All lines from the opening of the entries below through the line containing "- Normal Deposit/Withdraw | Pending build fix" must be output exactly as they appear, with no other lines.

• **ENTRIES SHOWN**
Start of Block

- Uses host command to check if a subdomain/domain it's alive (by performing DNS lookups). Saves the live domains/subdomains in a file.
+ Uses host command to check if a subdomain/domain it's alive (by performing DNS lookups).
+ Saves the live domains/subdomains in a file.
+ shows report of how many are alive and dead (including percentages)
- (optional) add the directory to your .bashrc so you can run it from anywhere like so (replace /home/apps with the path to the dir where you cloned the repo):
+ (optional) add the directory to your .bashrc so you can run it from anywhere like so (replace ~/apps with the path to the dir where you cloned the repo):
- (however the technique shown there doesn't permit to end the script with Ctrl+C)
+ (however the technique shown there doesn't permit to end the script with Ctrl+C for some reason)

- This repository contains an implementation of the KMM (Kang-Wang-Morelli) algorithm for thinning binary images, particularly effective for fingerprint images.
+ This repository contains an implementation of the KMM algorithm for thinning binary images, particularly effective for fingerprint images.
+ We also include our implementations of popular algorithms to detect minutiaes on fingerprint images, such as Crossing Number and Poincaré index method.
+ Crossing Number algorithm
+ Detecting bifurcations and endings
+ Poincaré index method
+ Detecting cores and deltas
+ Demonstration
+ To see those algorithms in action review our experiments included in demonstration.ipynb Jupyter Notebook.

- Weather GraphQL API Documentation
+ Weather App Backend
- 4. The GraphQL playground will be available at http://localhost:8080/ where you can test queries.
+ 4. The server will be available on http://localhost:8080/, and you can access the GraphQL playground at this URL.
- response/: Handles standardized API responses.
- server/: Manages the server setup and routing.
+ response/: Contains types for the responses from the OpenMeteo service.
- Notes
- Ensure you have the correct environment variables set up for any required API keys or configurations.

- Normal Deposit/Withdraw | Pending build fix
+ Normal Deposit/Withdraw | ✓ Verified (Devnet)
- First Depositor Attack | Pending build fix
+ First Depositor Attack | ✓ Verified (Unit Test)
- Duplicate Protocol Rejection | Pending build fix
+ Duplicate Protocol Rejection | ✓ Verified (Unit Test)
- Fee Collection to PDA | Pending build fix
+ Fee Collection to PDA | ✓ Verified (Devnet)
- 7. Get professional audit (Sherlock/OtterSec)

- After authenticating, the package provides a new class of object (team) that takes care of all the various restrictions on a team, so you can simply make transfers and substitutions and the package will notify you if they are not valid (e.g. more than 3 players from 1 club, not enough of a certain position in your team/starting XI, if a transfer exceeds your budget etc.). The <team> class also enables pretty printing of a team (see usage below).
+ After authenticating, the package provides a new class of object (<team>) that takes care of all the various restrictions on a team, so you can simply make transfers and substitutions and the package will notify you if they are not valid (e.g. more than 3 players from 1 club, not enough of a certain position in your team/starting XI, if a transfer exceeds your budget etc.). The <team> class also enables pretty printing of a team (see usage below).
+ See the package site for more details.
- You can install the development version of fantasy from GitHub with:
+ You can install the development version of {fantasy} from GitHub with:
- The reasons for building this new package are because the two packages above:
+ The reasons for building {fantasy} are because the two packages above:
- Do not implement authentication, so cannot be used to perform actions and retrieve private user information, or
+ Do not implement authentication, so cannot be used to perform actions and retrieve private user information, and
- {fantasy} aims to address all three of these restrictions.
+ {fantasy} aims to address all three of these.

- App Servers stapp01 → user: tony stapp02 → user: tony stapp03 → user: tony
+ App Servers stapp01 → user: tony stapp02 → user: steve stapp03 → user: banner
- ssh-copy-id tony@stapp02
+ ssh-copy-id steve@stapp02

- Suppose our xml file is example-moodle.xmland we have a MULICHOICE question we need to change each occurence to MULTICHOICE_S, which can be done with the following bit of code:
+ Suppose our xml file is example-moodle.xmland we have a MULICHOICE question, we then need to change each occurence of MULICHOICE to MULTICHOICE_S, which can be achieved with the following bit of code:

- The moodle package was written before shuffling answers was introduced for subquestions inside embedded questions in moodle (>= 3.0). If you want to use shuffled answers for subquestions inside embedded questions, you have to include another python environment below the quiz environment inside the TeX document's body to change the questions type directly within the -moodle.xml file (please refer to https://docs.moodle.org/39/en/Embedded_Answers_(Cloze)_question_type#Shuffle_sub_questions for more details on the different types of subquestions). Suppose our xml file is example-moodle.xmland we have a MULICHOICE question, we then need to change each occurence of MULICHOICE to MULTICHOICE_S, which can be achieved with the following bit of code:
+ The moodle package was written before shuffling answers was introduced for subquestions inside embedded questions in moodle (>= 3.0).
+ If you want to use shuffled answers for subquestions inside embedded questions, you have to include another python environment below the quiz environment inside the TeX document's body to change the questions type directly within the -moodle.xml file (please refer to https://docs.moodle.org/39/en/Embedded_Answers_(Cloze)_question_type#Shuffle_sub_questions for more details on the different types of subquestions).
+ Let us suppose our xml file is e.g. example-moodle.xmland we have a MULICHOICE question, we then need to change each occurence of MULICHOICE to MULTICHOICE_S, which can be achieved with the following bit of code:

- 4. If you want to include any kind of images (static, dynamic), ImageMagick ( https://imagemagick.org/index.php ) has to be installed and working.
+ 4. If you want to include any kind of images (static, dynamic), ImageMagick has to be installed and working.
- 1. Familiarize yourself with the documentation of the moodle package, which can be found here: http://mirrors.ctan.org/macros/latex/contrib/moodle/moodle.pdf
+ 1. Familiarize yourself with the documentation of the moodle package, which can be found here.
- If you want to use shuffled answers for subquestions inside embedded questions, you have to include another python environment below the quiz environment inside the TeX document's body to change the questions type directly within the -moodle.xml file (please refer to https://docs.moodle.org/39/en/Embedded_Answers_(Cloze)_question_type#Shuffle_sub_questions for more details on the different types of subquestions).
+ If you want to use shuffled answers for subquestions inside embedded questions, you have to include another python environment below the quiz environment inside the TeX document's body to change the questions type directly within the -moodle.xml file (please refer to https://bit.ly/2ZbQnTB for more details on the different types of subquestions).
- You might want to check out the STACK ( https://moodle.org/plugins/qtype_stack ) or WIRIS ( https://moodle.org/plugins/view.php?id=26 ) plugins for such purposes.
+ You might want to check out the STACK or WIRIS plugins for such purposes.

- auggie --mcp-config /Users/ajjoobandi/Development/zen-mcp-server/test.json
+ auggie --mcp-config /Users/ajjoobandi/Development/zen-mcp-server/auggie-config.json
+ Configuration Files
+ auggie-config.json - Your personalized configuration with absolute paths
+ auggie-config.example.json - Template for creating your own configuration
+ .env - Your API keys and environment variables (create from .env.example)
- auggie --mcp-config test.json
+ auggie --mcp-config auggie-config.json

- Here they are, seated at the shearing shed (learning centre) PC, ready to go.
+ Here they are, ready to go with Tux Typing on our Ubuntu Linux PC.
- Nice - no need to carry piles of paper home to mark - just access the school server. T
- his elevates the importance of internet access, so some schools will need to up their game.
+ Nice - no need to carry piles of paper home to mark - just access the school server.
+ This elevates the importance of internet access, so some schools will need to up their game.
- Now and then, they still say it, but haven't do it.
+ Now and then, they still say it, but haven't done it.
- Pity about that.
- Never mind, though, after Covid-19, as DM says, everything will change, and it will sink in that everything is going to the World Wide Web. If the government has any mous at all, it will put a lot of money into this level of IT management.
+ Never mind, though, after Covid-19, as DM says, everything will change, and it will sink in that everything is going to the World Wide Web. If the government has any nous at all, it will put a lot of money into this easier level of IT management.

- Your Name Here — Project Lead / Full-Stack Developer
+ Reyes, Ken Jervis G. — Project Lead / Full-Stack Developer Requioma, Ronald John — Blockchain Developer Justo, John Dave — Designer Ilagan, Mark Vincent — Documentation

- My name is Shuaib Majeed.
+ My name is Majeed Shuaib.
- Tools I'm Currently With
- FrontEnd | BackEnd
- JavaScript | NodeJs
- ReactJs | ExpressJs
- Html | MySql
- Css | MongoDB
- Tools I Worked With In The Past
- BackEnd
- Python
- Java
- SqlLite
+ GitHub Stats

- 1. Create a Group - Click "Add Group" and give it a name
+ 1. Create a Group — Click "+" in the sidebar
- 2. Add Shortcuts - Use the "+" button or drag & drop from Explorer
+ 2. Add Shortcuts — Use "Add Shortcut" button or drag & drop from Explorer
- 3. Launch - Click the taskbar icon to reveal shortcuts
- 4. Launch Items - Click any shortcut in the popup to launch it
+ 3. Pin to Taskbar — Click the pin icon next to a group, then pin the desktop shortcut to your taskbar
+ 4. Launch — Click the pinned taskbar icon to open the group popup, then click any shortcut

End of Block

• **RESPONSE AREA**
- Uses host command to check if a subdomain/domain it's alive (by performing DNS lookups). Saves the live domains/subdomains in a file.
+ Uses host command to check if a subdomain/domain it's alive (by performing DNS lookups).
+ Saves the live domains/subdomains in a file.
+ shows report of how many are alive and dead (including percentages)
- (optional) add the directory to your .bashrc so you can run it from anywhere like so (replace /home/apps with the path to the dir where you cloned the repo):
+ (optional) add the directory to your .bashrc so you can run it from anywhere like so (replace ~/apps with the path to the dir where you cloned the repo):
- (however the technique shown there doesn't permit to end the script with Ctrl+C)
+ (however the technique shown there doesn't permit to end the script with Ctrl+C for some reason)

- This repository contains an implementation of the KMM (Kang-Wang-Morelli) algorithm for thinning binary images, particularly effective for fingerprint images.
+ This repository contains an implementation of the KMM algorithm for thinning binary images, particularly effective for fingerprint images.
+ We also include our implementations of popular algorithms to detect minutiaes on fingerprint images, such as Crossing Number and Poincaré index method.
+ Crossing Number algorithm
+ Detecting bifurcations and endings
+ Poincaré index method
+ Detecting cores and deltas
+ Demonstration
+ To see those algorithms in action review our experiments included in demonstration.ipynb Jupyter Notebook.

- Weather GraphQL API Documentation
+ Weather App Backend
- 4. The GraphQL playground will be available at http://localhost:8080/ where you can test queries.
+ 4. The server will be available on http://localhost:8080/, and you can access the GraphQL playground at this URL.
- response/: Handles standardized API responses.
- server/: Manages the server setup and routing.
+ response/: Contains types for the responses from the OpenMeteo service.
- Notes
- Ensure you have the correct environment variables set up for any required API keys or configurations.

- Normal Deposit/Withdraw | Pending build fix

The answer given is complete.